━━━━━ Information supplied

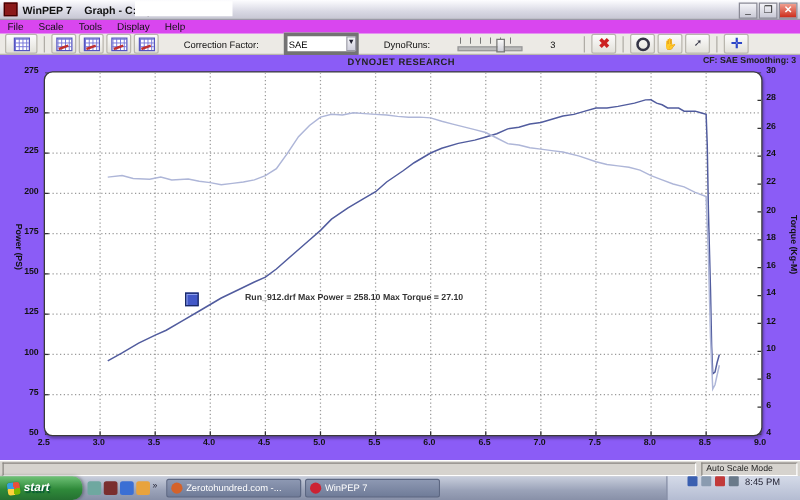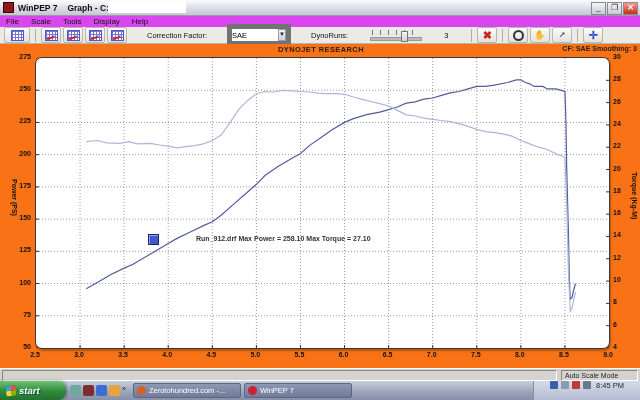--- a/index.html
+++ b/index.html
@@ -40,8 +40,8 @@
     border-bottom:2px solid #c03030;transform:rotate(-20deg);}
   .tsep{width:1px;height:13px;background:#b0ada6;margin:0 3px;}
   .tlabel{font-size:7.5px;color:#111;margin:0 18px;white-space:nowrap;}
-  .dropdown{width:52px;height:12px;background:#fff;border:5px solid #737373;
-    display:flex;align-items:center;justify-content:flex-end;font-size:7.5px;padding-left:2px;gap:31px;}
+  .dropdown{width:52px;height:12px;background:#fff;border:3px solid #737373;
+    display:flex;align-items:center;justify-content:center;font-size:7.5px;padding-left:2px;gap:31px;}
   .droparrow{width:11px;height:10px;background:linear-gradient(#f4f4f8,#cfcfdc);
     border:1px solid #9a9aa6;font-size:6px;line-height:9px;text-align:center;color:#223;}
   .slider{position:relative;width:52px;height:10px;margin:0 2px;}

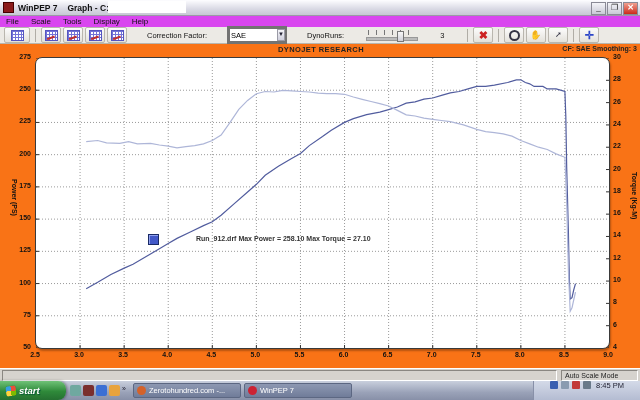--- a/index.html
+++ b/index.html
@@ -57,7 +57,7 @@
   .movecross{font-size:11px;color:#2c46c8;font-weight:bold;line-height:11px;}
 
   
-  .chart-panel{position:absolute;left:0;top:44px;width:640px;height:324px;background:#f97316;}
+  .chart-panel{position:absolute;left:0;top:44px;width:640px;height:324px;background:#8b5cf6;}
   .chart-header{position:absolute;left:221px;top:1px;width:200px;text-align:center;
     font-size:7.5px;font-weight:bold;color:#222;letter-spacing:.4px;}
   .chart-cf{position:absolute;right:3px;top:1px;font-size:7px;font-weight:bold;color:#222;}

━━━━━━━━━━

Your assignment —
Your answer must be the entries repeated exactly, with no pictures.

Written answer —
--- a/index.html
+++ b/index.html
@@ -40,8 +40,8 @@
     border-bottom:2px solid #c03030;transform:rotate(-20deg);}
   .tsep{width:1px;height:13px;background:#b0ada6;margin:0 3px;}
   .tlabel{font-size:7.5px;color:#111;margin:0 18px;white-space:nowrap;}
-  .dropdown{width:52px;height:12px;background:#fff;border:5px solid #737373;
-    display:flex;align-items:center;justify-content:flex-end;font-size:7.5px;padding-left:2px;gap:31px;}
+  .dropdown{width:52px;height:12px;background:#fff;border:3px solid #737373;
+    display:flex;align-items:center;justify-content:center;font-size:7.5px;padding-left:2px;gap:31px;}
   .droparrow{width:11px;height:10px;background:linear-gradient(#f4f4f8,#cfcfdc);
     border:1px solid #9a9aa6;font-size:6px;line-height:9px;text-align:center;color:#223;}
   .slider{position:relative;width:52px;height:10px;margin:0 2px;}

--- a/index.html
+++ b/index.html
@@ -57,7 +57,7 @@
   .movecross{font-size:11px;color:#2c46c8;font-weight:bold;line-height:11px;}
 
   
-  .chart-panel{position:absolute;left:0;top:44px;width:640px;height:324px;background:#f97316;}
+  .chart-panel{position:absolute;left:0;top:44px;width:640px;height:324px;background:#8b5cf6;}
   .chart-header{position:absolute;left:221px;top:1px;width:200px;text-align:center;
     font-size:7.5px;font-weight:bold;color:#222;letter-spacing:.4px;}
   .chart-cf{position:absolute;right:3px;top:1px;font-size:7px;font-weight:bold;color:#222;}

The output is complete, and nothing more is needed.